**DATASET RECORDS**

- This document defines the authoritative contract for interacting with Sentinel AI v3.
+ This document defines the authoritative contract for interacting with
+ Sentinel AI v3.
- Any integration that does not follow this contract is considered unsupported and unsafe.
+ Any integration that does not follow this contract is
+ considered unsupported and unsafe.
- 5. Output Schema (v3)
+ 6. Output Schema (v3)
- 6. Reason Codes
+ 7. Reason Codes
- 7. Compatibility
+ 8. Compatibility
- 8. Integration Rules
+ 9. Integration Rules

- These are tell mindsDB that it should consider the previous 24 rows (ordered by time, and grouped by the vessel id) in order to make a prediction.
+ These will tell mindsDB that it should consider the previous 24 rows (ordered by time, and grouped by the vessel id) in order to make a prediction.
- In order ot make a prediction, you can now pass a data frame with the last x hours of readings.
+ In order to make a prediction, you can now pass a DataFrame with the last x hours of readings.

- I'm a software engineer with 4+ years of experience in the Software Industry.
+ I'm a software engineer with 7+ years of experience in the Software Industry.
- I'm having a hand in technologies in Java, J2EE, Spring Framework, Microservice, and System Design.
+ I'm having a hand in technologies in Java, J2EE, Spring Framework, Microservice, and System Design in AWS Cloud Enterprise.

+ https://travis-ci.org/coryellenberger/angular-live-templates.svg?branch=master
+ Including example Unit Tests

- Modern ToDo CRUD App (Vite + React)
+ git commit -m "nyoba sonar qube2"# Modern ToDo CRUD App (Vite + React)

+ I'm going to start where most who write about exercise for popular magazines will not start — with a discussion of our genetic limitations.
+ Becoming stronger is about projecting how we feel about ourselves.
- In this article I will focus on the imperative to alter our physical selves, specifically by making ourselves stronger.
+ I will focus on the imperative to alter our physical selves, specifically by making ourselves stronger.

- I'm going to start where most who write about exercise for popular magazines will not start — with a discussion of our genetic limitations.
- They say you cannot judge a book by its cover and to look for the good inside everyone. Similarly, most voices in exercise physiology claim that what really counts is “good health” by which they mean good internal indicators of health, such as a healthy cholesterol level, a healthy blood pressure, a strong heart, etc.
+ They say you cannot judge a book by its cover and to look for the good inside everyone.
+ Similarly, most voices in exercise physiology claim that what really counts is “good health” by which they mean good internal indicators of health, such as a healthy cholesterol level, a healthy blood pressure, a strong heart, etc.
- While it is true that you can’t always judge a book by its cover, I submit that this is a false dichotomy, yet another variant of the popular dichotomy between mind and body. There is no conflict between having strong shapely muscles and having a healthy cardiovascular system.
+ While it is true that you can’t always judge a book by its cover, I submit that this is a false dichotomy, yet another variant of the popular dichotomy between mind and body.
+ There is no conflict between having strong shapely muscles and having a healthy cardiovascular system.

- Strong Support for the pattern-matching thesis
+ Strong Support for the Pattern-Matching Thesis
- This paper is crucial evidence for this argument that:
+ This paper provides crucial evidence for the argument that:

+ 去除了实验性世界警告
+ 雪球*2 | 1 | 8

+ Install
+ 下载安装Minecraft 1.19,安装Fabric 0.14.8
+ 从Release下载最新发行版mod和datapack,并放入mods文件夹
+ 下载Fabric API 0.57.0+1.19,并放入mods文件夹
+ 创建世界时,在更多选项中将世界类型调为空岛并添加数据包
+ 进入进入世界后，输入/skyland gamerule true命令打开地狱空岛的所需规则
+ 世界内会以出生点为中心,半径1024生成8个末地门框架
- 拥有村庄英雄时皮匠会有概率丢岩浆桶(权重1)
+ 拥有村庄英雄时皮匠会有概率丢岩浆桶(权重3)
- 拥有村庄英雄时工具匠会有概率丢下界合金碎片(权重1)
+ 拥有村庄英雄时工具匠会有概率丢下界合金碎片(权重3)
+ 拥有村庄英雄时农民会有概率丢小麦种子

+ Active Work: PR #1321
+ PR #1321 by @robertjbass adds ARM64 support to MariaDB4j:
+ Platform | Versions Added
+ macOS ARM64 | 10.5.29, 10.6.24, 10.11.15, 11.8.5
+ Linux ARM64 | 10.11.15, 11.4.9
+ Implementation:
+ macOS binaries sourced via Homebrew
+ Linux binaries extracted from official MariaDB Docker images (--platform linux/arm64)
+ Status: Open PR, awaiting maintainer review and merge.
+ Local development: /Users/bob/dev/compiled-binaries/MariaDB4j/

**EXERCISE BRIEF**
Your answer should be a single number: the count of lines above with the word "Linux".

**PROBLEM SOLUTION**
2